[演劇] 永井愛『僕の東京日記』文学座

[演劇] 永井愛『僕の東京日記』 文学座アトリエ 8月3日

(↑写真右端は満男の母の淑子[大木惟吏杏]、本作はある意味で「母と息子」の物語、彼女と下宿屋のオバさん[中央、木下綾夏]は、実質的な主人公、二人は決してブレずに、一貫して「主体=母」として行動しており、ブレまくっている他と違う)

『僕の東京日記』は非常な名作、私は、2001年に俳優座稽古場公演、安井武演出で観たが、今回は文学座研修生公演、松本祐子演出。前回とはやや違ったところに強い印象を受けた。奥行きの深い作品で、幾つかの先進国でほぼ同時的に多発した「1968年革命」の内実を描いている。「1968年革命」は、国家権力を奪取する政治革命にはならなかったが、結果的に、若者の価値観、世界観、人生観を大きく変えた「文化革命」として、世界史的な大事件だったと思う。その意味では「1968年革命」を先取りした映画、ゴダール『中国女』1967が、中国の「文化大革命」とパリのお遊びママゴトっぽい大学闘争を重ねているのは、正しかった。本作では、どんどん過激派に先鋭化してゆく学生たちが爆弾闘争に走り、その爆弾を、ただ一回だけデモに参加してすぐ逃げ出してきた、ほぼノンポリっぽい主人公・原田満男に一時「預ける」という、てんやわんやの笑劇が描かれる。ラーメンに擬したその爆弾を↓、結局は教育ママの母が回収し、警察に届けるという展開が素晴らしい!当時の学生たちの爆弾闘争はもちろん、街頭の石投げ戦も、どこかママゴトじみた遊びに見えるが、それでいいのだ。

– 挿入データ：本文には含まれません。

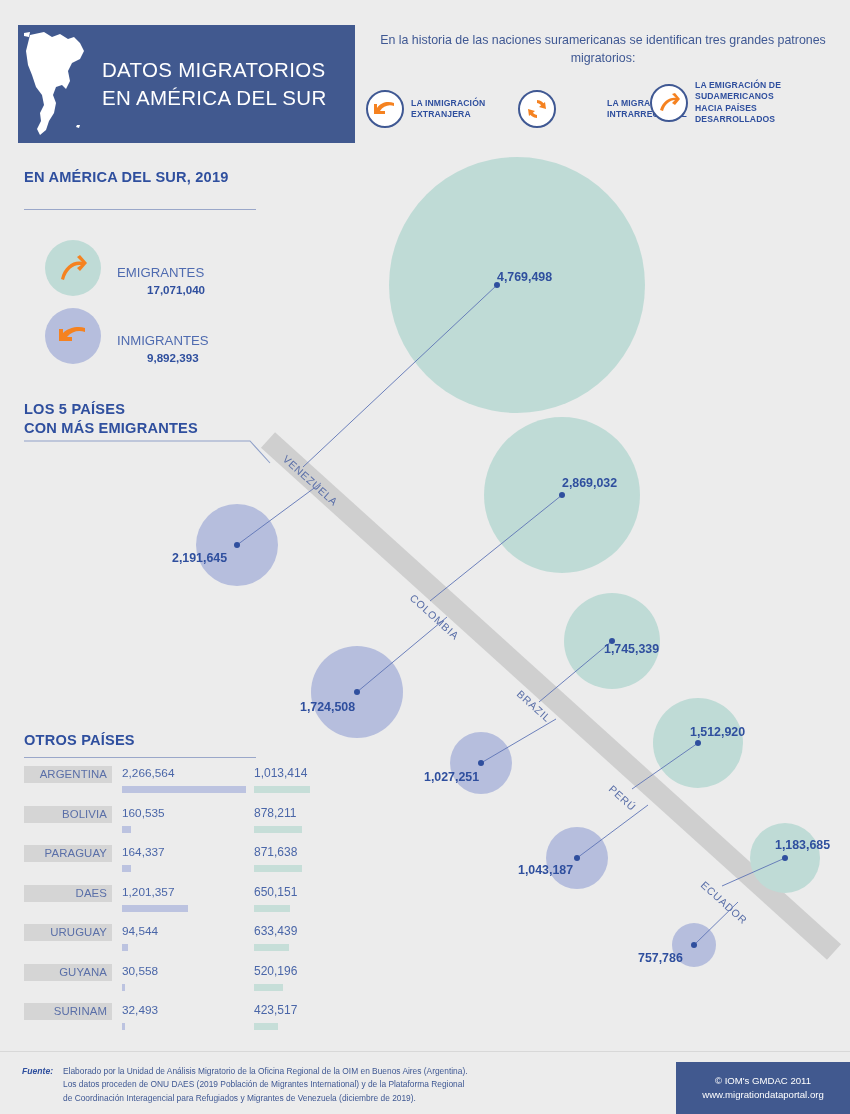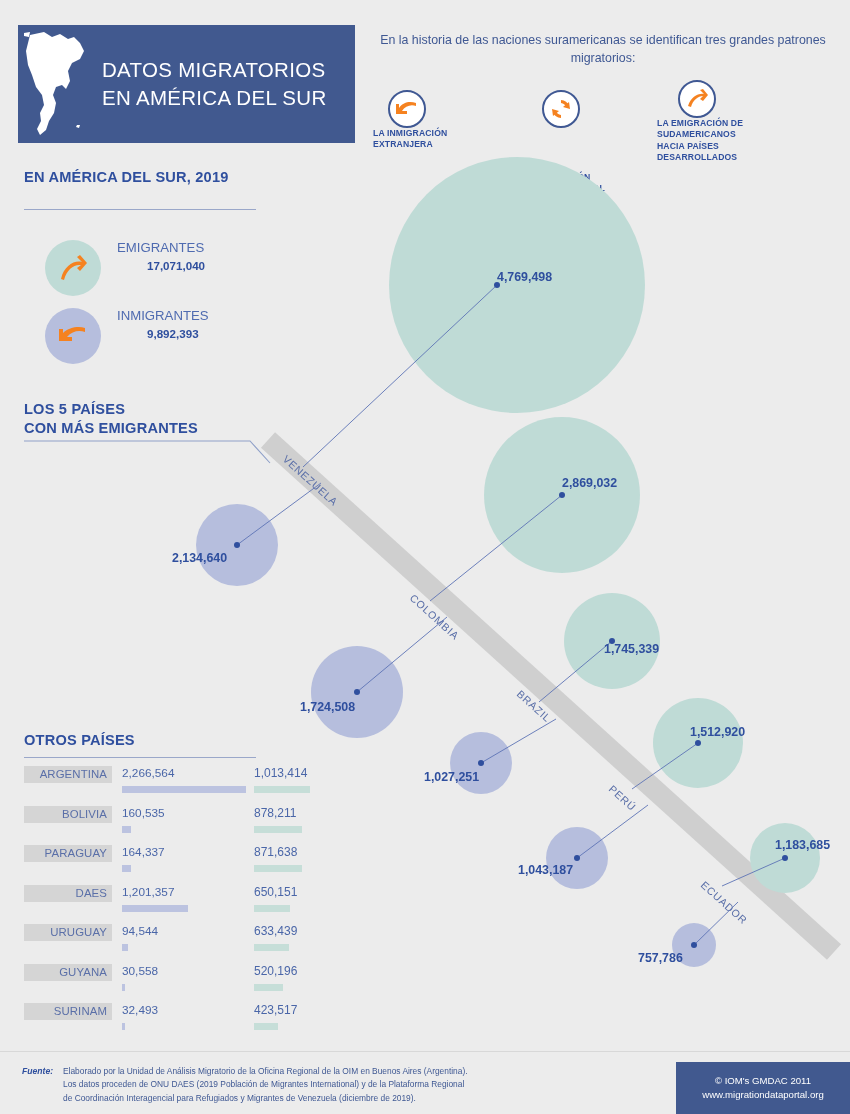--- a/index.html
+++ b/index.html
@@ -20,21 +20,21 @@
   .hdr-map { width: 72px; height: 110px; flex: 0 0 72px; margin-left: 4px; }
   .hdr-title {
     color: #ffffff; font-size: 20.5px; line-height: 1.38;
     letter-spacing: .3px; font-weight: 400; margin-left: 8px;
   }
   .hdr-intro {
     position: absolute; left: 368px; top: 32px; width: 470px;
     text-align: center; color: #3f5893; font-size: 12.4px; line-height: 1.42;
   }
   .patterns { position: absolute; left: 360px; top: 78px; width: 490px; height: 62px; }
-  .pat { position: absolute; display: flex; align-items: center; flex-direction: column; }
+  .pat { position: absolute; display: flex; align-items: center; }
   .pat-circ {
     width: 38px; height: 38px; border-radius: 50%;
     background: #ffffff; border: 2px solid #3f5893;
     display: flex; align-items: center; justify-content: center;
     flex: 0 0 38px;
   }
   .pat-lbl {
     margin-left: 7px; color: #2f4f9e; font-size: 8.6px; font-weight: bold;
     line-height: 1.32; letter-spacing: .15px;
   }
@@ -47,21 +47,21 @@
     position: absolute; color: #2f4f9e; font-weight: bold;
     font-size: 14.6px; line-height: 1.28; letter-spacing: .2px;
   }
   #t-total { left: 24px; top: 168px; }
   #t-top5  { left: 24px; top: 400px; }
   #t-otros { left: 24px; top: 731px; }
   .rule { position: absolute; height: 1px; background: #9aa7c9; }
   #rule-total { left: 24px; top: 209px; width: 232px; }
   #rule-otros { left: 24px; top: 757px; width: 232px; }
 
-  .legend-row { position: absolute; display: flex; align-items: flex-start; }
+  .legend-row { position: absolute; display: flex; align-items: flex-end; }
   #leg-emi { left: 45px; top: 240px; }
   #leg-inm { left: 45px; top: 308px; }
   .leg-circ {
     width: 56px; height: 56px; border-radius: 50%; flex: 0 0 56px;
     display: flex; align-items: center; justify-content: center;
   }
   .leg-circ.emi { background: #bfdbd6; }
   .leg-circ.inm { background: #b6bedd; }
   .leg-txt { margin-left: 16px; }
   .leg-name { color: #4f6bb0; font-size: 13.2px; line-height: 1.25; }
@@ -255,21 +255,21 @@
       <circle cx="612" cy="641" r="3"></circle>
         <circle cx="481" cy="763" r="3"></circle>
       <circle cx="698" cy="743" r="3"></circle>
         <circle cx="577" cy="858" r="3"></circle>
       <circle cx="785" cy="858" r="3"></circle>
         <circle cx="694" cy="945" r="3"></circle>
     </g>
   </svg>
 
   <div class="bub-val" style="left:497px;  top:270px;">4,769,498</div>
-  <div class="bub-val" style="left:172px;  top:551px;">2,134,640</div>
+  <div class="bub-val" style="left:172px;  top:551px;">2,191,645</div>
   <div class="bub-val" style="left:562px;  top:476px;">2,869,032</div>
   <div class="bub-val" style="left:300px;  top:700px;">1,724,508</div>
   <div class="bub-val" style="left:604px;  top:642px;">1,745,339</div>
   <div class="bub-val" style="left:424px;  top:770px;">1,027,251</div>
   <div class="bub-val" style="left:690px;  top:725px;">1,512,920</div>
   <div class="bub-val" style="left:518px;  top:863px;">1,043,187</div>
   <div class="bub-val" style="left:775px;  top:838px;">1,183,685</div>
   <div class="bub-val" style="left:638px;  top:951px;">757,786</div>
 
   <div class="sec-title" id="t-otros">OTROS PAÍSES</div>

遊びだからこそ「文化大革命」になったのだから。遊びを通じてこそ人間は自由になる!本作の主題はそれだ。

(写真↑、フーテン、ヒッピーなど、「遊び」という新しい価値観に生きる若者がたくさん登場した,。中央の男子ピータンは下級公務員なので、背広服と使い分け)

当時、この「春風荘」のような賄い付き学生下宿は実際にあり(食堂がちょっと広いが)↓、本作では、そこでの学生たちの生活ぶりが細部までよく分る。そして何よりも印象的なのは、学生たちの恋愛観、性愛観、趣味観、音楽観、文化観が、1960年代初頭(たとえば小津『秋刀魚の味』1962)とは大きく違っており、これこそが「1968年革命」の内実だということが分る。俳優はどれもいいが、若いのに原田の母を演じた大木惟吏杏、出世主義者で反1968年革命キャラの新見を演じた山田裕記が特によかった。何よりも、母や学生たち全員を、永井愛が暖かい眼差しで造形したのがいい。私自身は、1951年生まれで当時20歳、学生運動や政治闘争のただ中で彼らと同じ悩みを共有したので、本作の登場人物の誰についても、「いたいた、こういう奴いた」と生き生きと想起できる。アリストテレスの「演劇」の定義、「演劇=我々の生を必然性のある可能態で再現すること(=ミメーシス)」(『詩学』)が、『僕の東京日記』でそのまま「再現」されている!